Installation

Requirements

  • Python: 3.9 or higher

  • PyTorch: 2.0 or higher

  • CUDA: 11.8+ (optional, for GPU training)

Install from PyPI

The easiest way to install SHC is via pip:

pip install sparse-hyper-connections

Install from Source

For development or to get the latest features:

# Clone the repository
git clone https://github.com/your-org/shc.git
cd shc

# Create virtual environment
python -m venv venv
source venv/bin/activate  # Linux/Mac
# or: venv\Scripts\activate  # Windows

# Install in development mode
pip install -e ".[dev]"

Optional Dependencies

Training Dependencies

For distributed training with DeepSpeed and TensorBoard:

pip install sparse-hyper-connections[training]

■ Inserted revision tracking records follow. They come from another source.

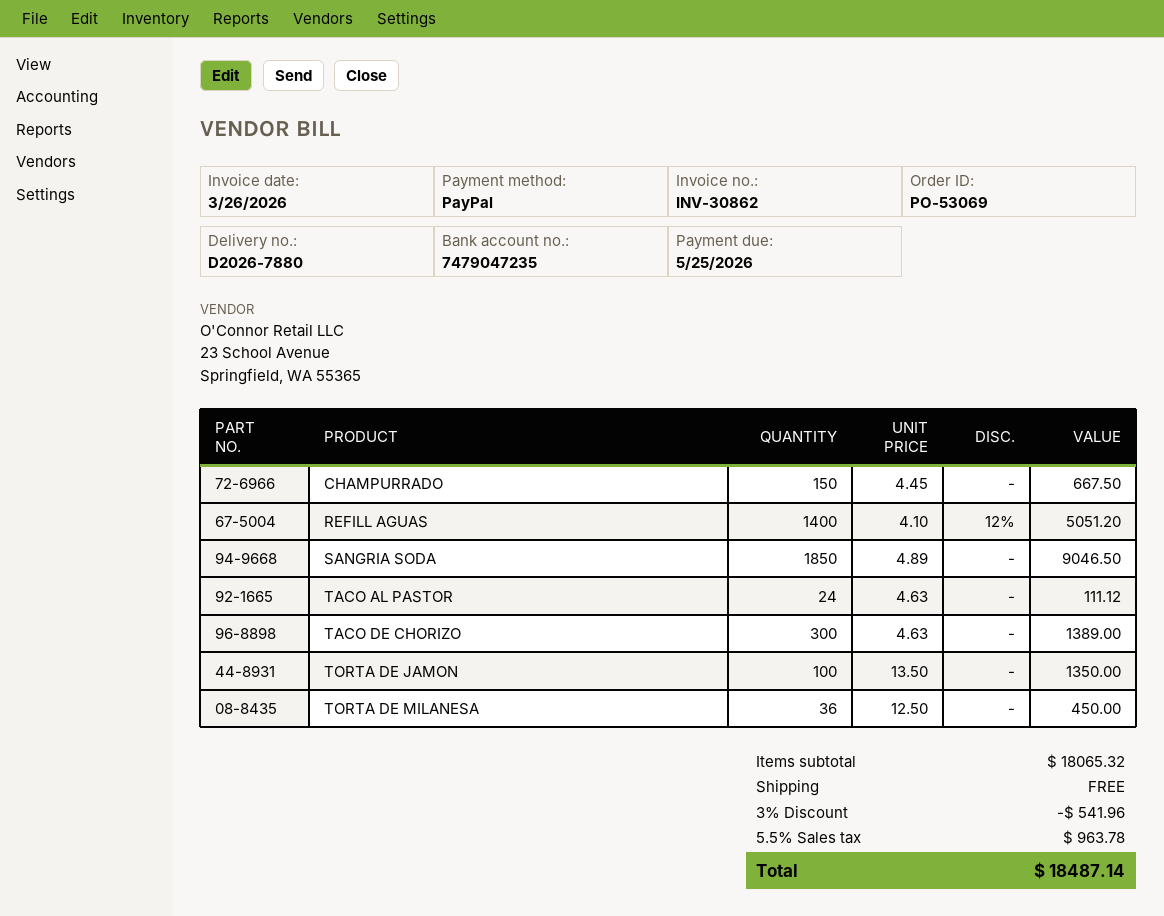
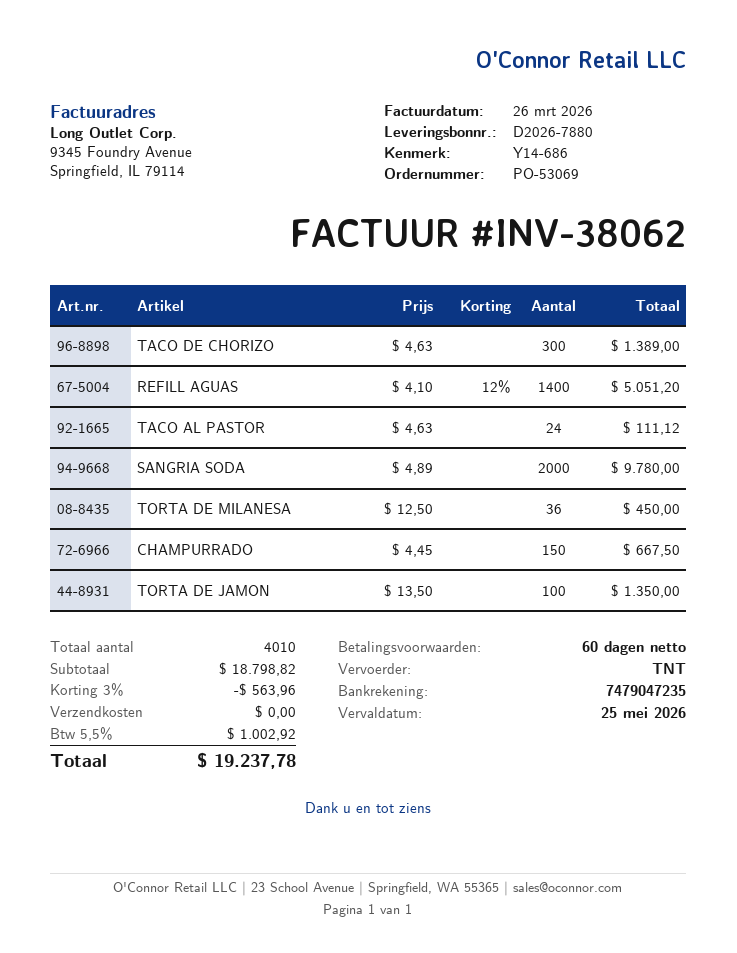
invoice number: INV-30862 -> INV-38062
SANGRIA SODA: 1850 x 4.89 = 9046.50 -> 2000 x 4.89 = 9780.00
subtotal: 18065.32 -> 18798.82
discount: 3% = 541.96 -> 3% = 563.96
tax: 5.5% = 963.78 -> 5.5% = 1002.92
total: 18487.14 -> 19237.78

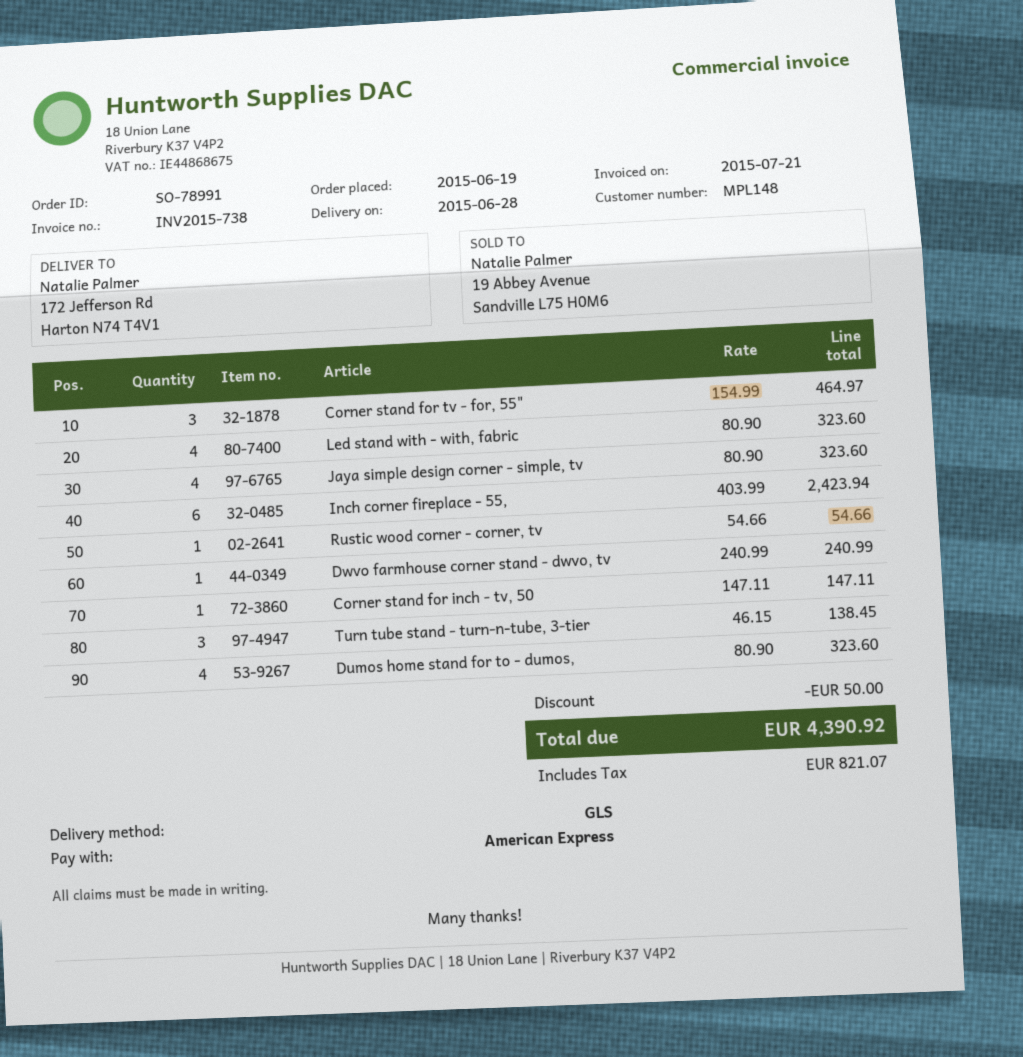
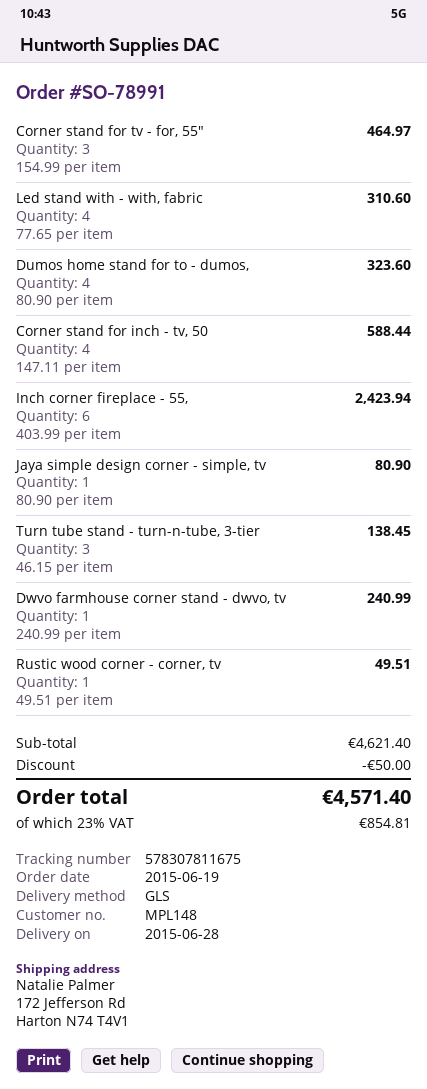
Led stand with - with, fabric: 4 x 80.90 = 323.60 -> 4 x 77.65 = 310.60
Jaya simple design corner - simple, tv: 4 x 80.90 = 323.60 -> 1 x 80.90 = 80.90
Rustic wood corner - corner, tv: 1 x 54.66 = 54.66 -> 1 x 49.51 = 49.51
Corner stand for inch - tv, 50: 1 x 147.11 = 147.11 -> 4 x 147.11 = 588.44
tax: 821.07 -> 854.81
total: 4390.92 -> 4571.40

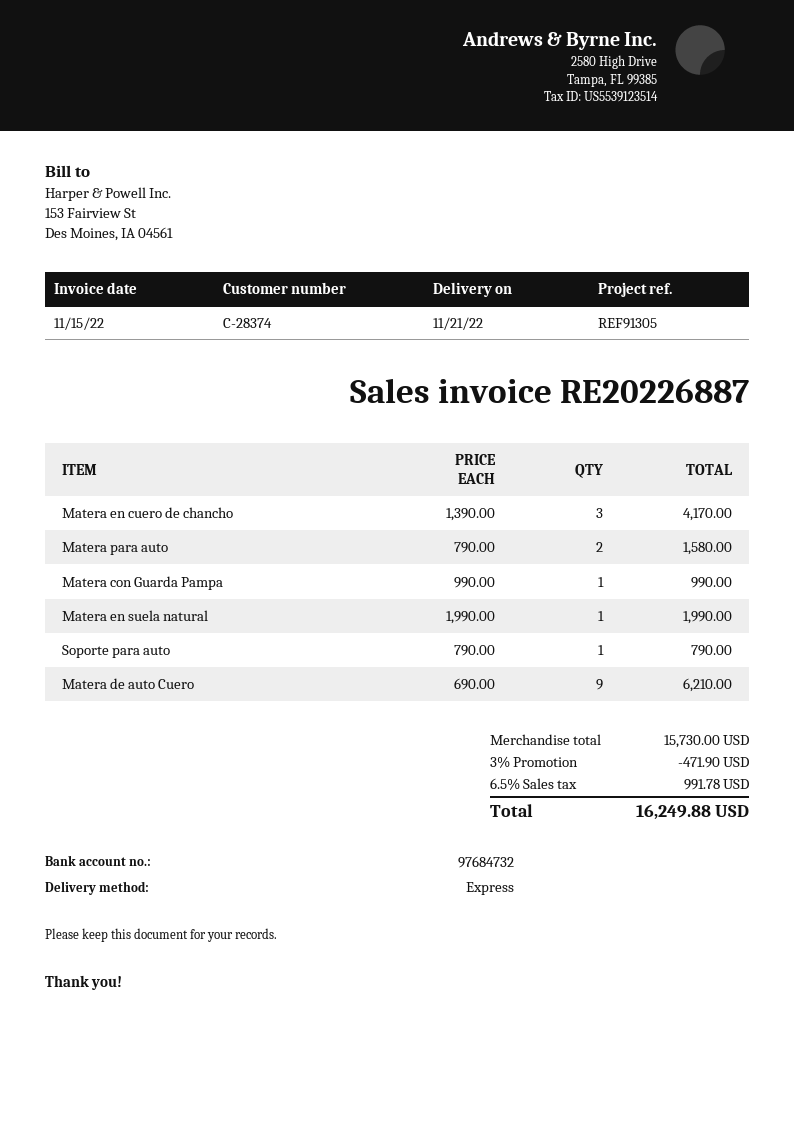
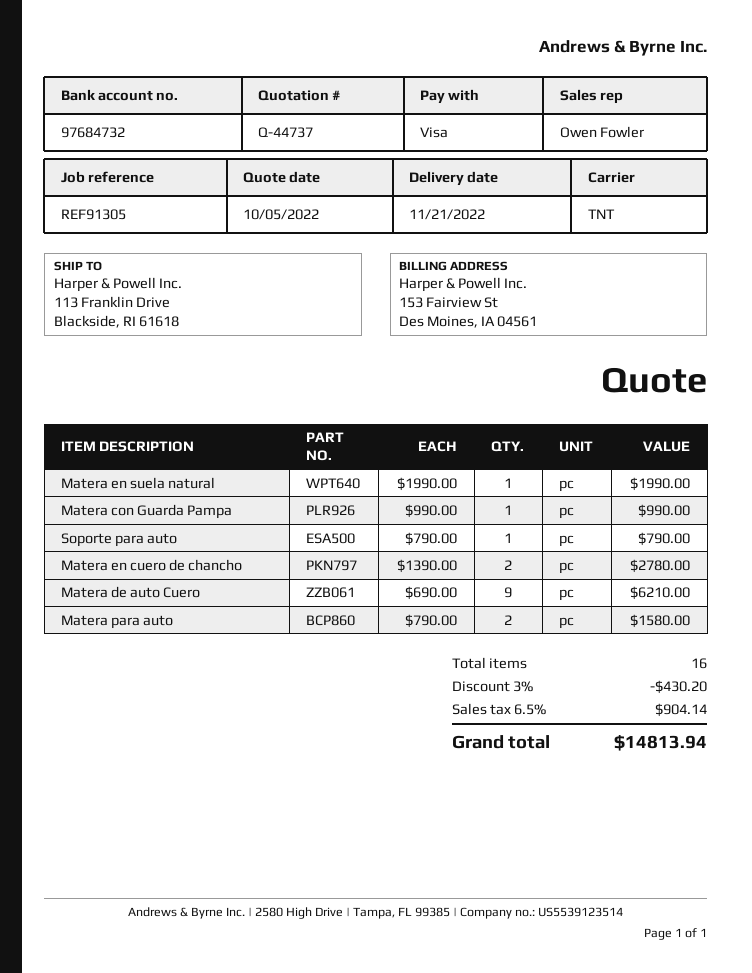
shipping method: express -> TNT
Matera en cuero de chancho: 3 x 1390.00 = 4170.00 -> 2 x 1390.00 = 2780.00
discount: 3% = 471.90 -> 3% = 430.20
tax: 6.5% = 991.78 -> 6.5% = 904.14
total: 16249.88 -> 14813.94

Documentation Dependencies

To build the documentation locally:

pip install sparse-hyper-connections[docs]

All Dependencies

Install everything:

pip install sparse-hyper-connections[all]

Verifying Installation

After installation, verify everything works:

import shc
print(f"SHC version: {shc.__version__}")

from shc.layers import CayleyTransform
import torch

# Test Cayley transform
cayley = CayleyTransform(n=4)
Q = cayley()
print(f"Orthogonal matrix shape: {Q.shape}")
print(f"Q^T @ Q ≈ I: {torch.allclose(Q.T @ Q, torch.eye(4), atol=1e-5)}")

Expected output:

SHC version: 0.1.1
Orthogonal matrix shape: torch.Size([4, 4])
Q^T @ Q ≈ I: True

GPU Support

SHC automatically uses GPU if available:

import torch
from shc.models import SHCTransformer, get_config

device = torch.device("cuda" if torch.cuda.is_available() else "cpu")
print(f"Using device: {device}")

model = SHCTransformer(get_config('500m')).to(device)

Troubleshooting

CUDA Out of Memory

For large models (7B+), use gradient checkpointing:

config = get_config('7b')
config.use_gradient_checkpointing = True
model = SHCTransformer(config)

Import Errors

Ensure PyTorch is installed correctly:

python -c "import torch; print(torch.__version__)"

If you encounter ModuleNotFoundError, reinstall:

pip uninstall sparse-hyper-connections
pip install sparse-hyper-connections --no-cache-dir